Start of Material supplied

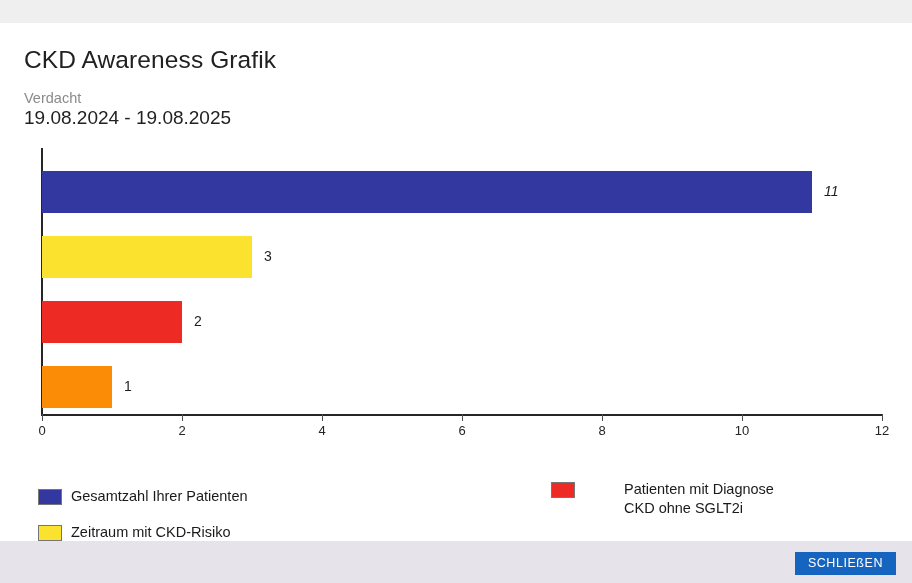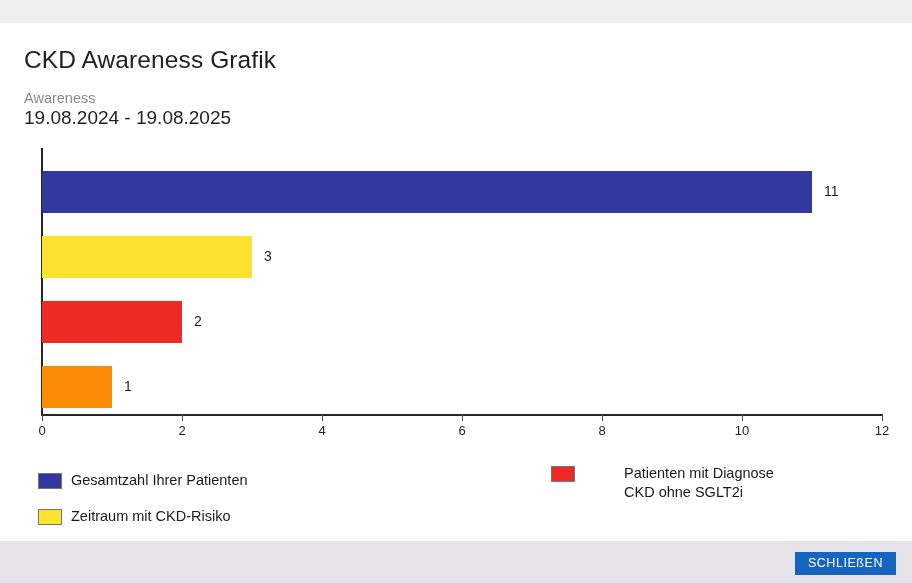"Awareness" span.subtitle-label { text: Awareness -> Verdacht }
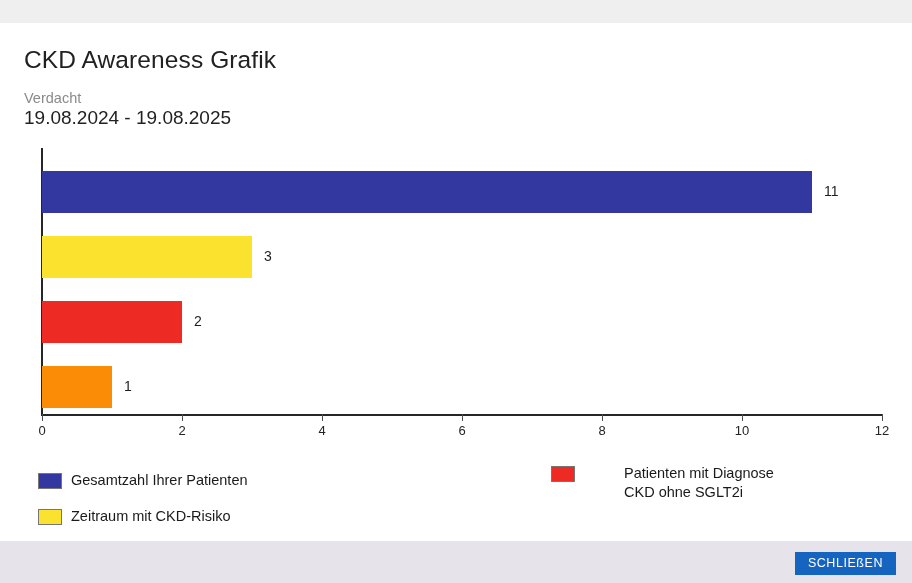"11" div.bar-value { font-style: none -> italic }
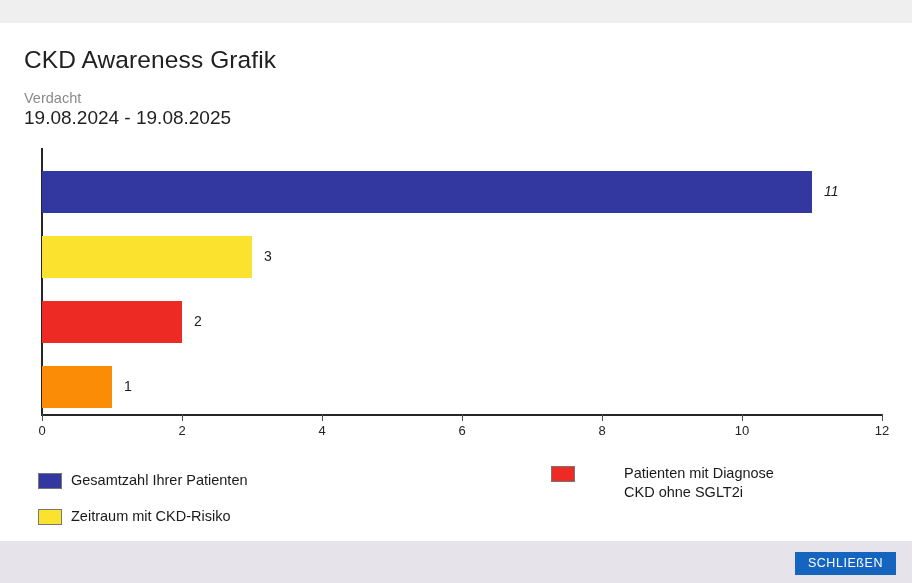"Gesamtzahl Ihrer Patienten" .legend { top: 424px -> 440px }
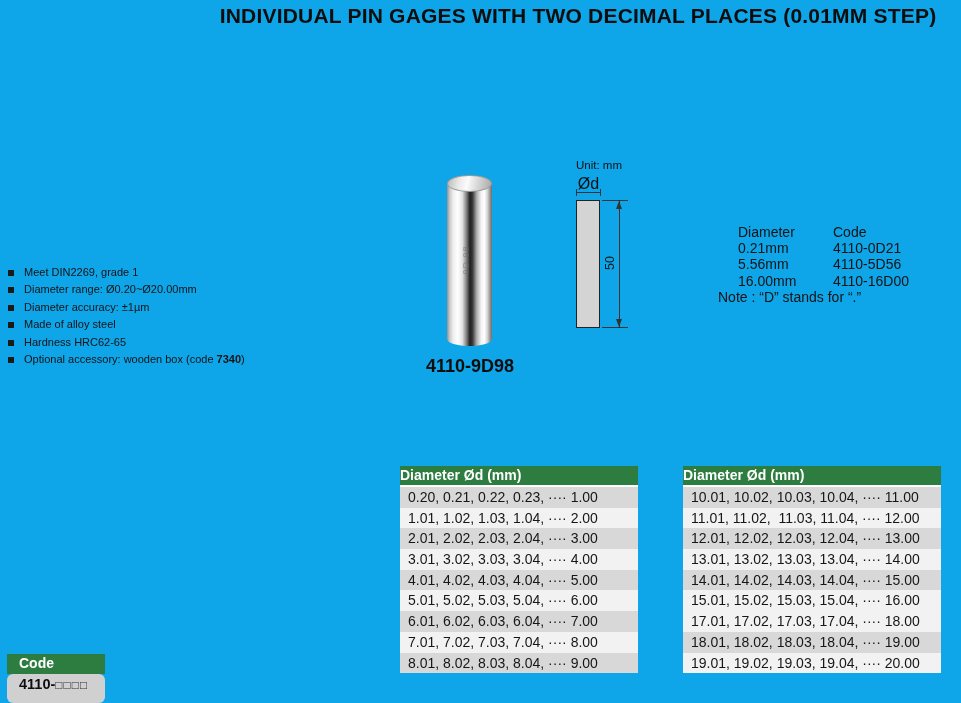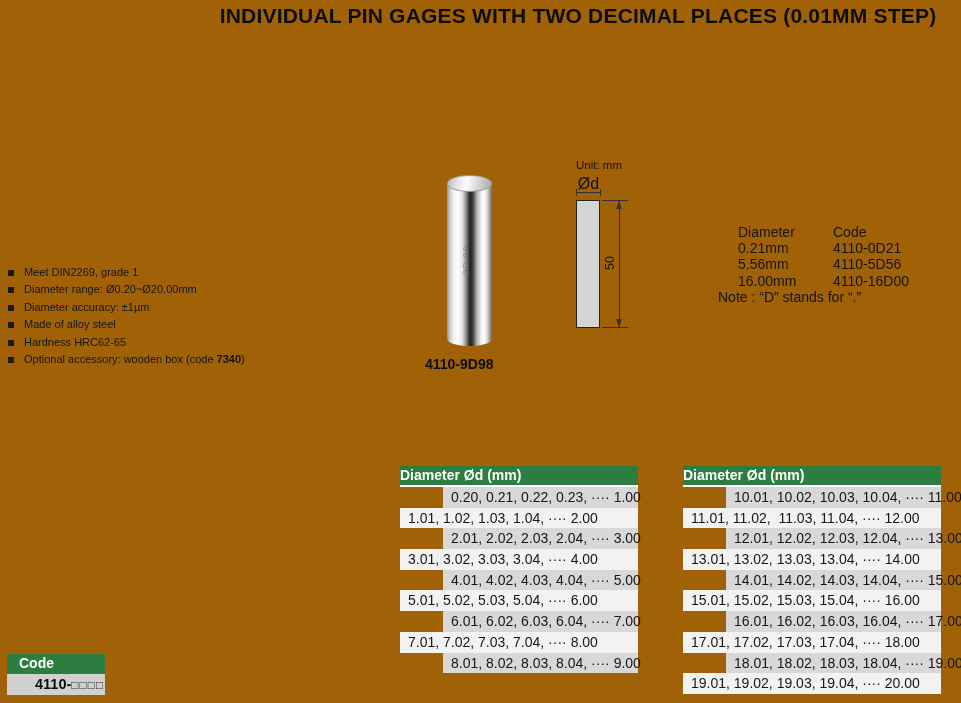"INDIVIDUAL PIN GAGES WITH TWO" .page { background: #a16207 -> #0ea5e9 }
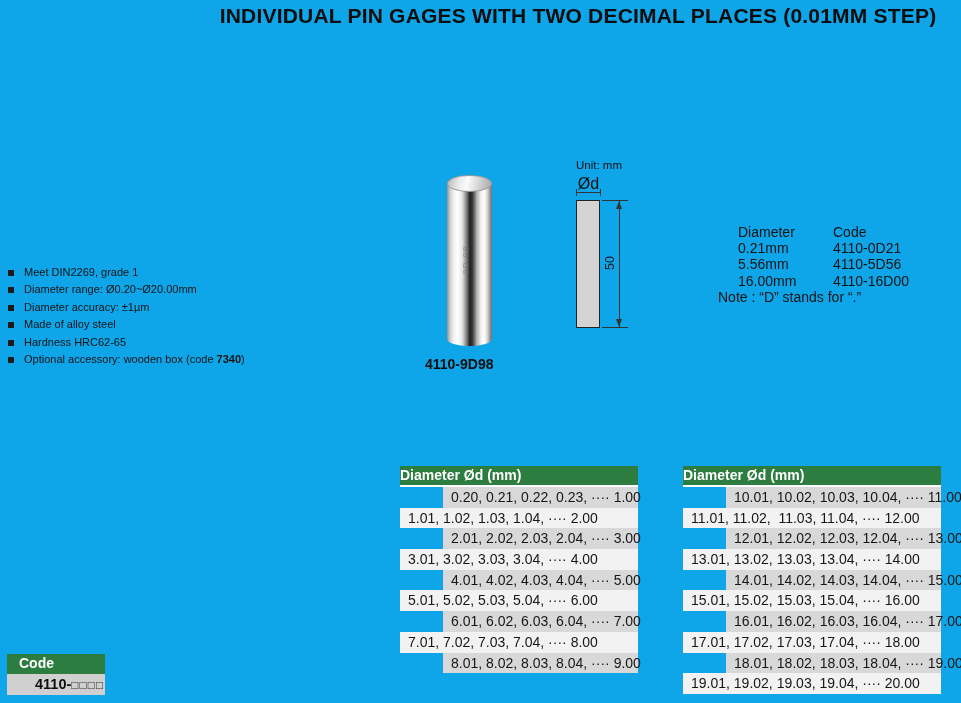"4110-9D98" .pin-caption { font-size: 14px -> 18px; text-align: left -> center }
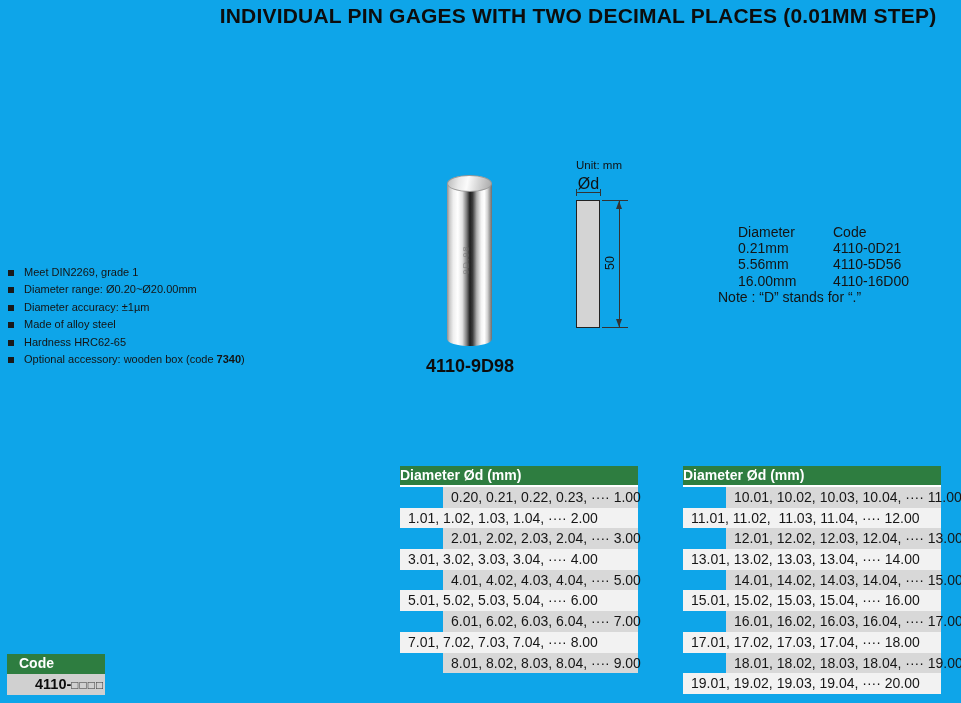"0.20, 0.21, 0.22, 0.23, ····" .dtable-row.odd { margin-left: 43px -> none }
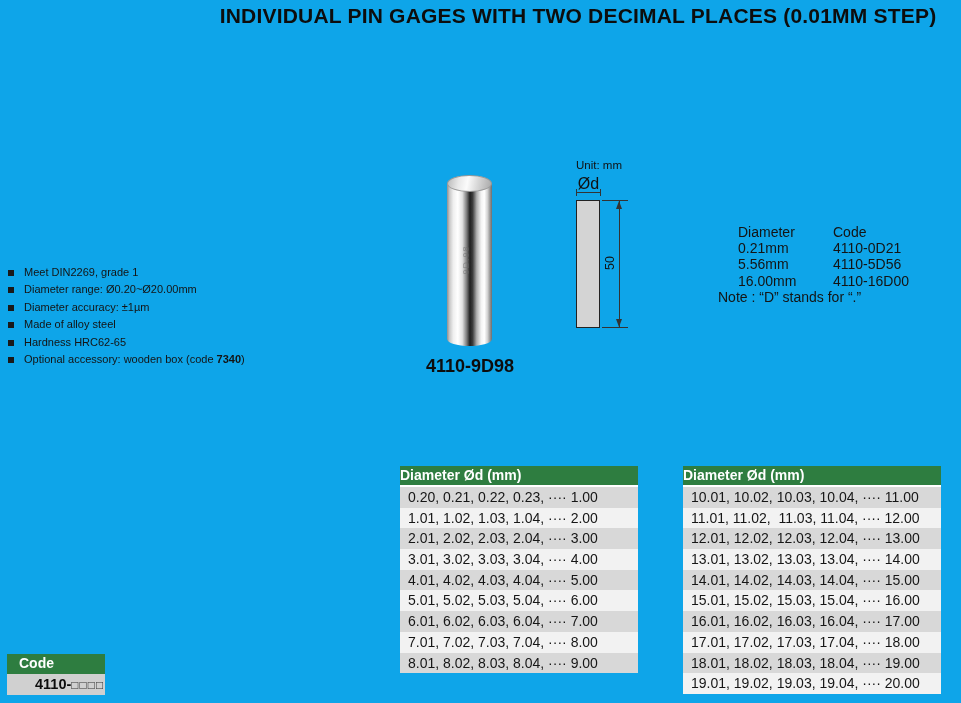"16.01, 16.02, 16.03, 16.04, ····" div.dtable-row { html: <div>16.01, 16.02, 16.03, 16.04, ···· 17.00</div> -> none }
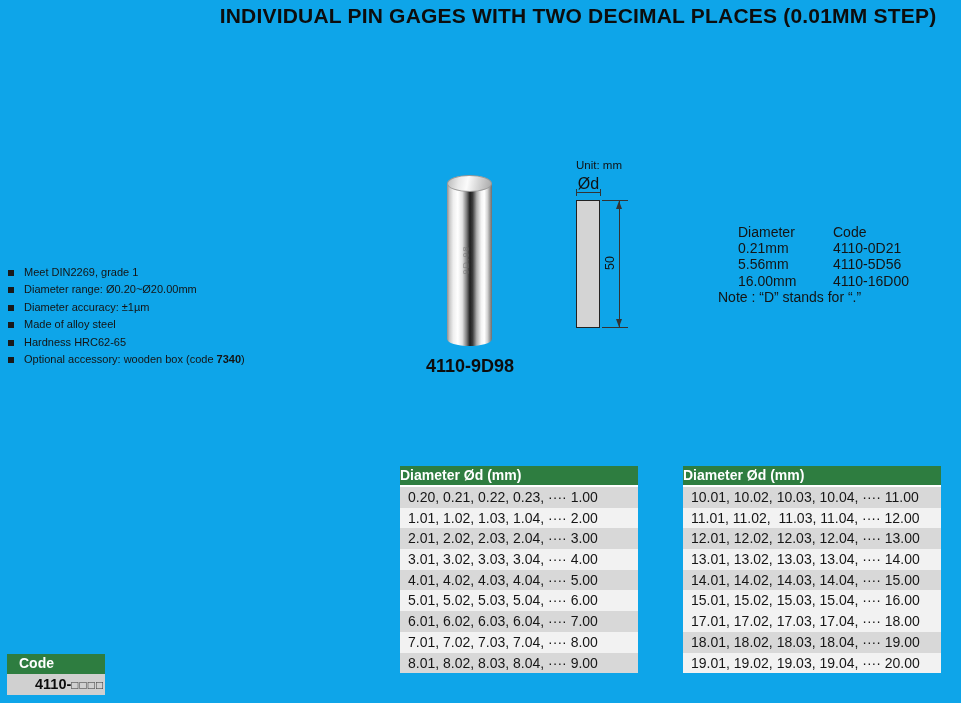"4110-□□□□" .code-value { border-radius: none -> 6px; height: 21px -> 29px; padding-left: 28px -> 12px }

End of Material supplied

• Work order: The required result is an exact copy of the lines from the line containing "font-size: 14px ->" through the end of the entries, with every picture left out.

• Solution to the problem:
"4110-9D98" .pin-caption { font-size: 14px -> 18px; text-align: left -> center }
"0.20, 0.21, 0.22, 0.23, ····" .dtable-row.odd { margin-left: 43px -> none }
"16.01, 16.02, 16.03, 16.04, ····" div.dtable-row { html: <div>16.01, 16.02, 16.03, 16.04, ···· 17.00</div> -> none }
"4110-□□□□" .code-value { border-radius: none -> 6px; height: 21px -> 29px; padding-left: 28px -> 12px }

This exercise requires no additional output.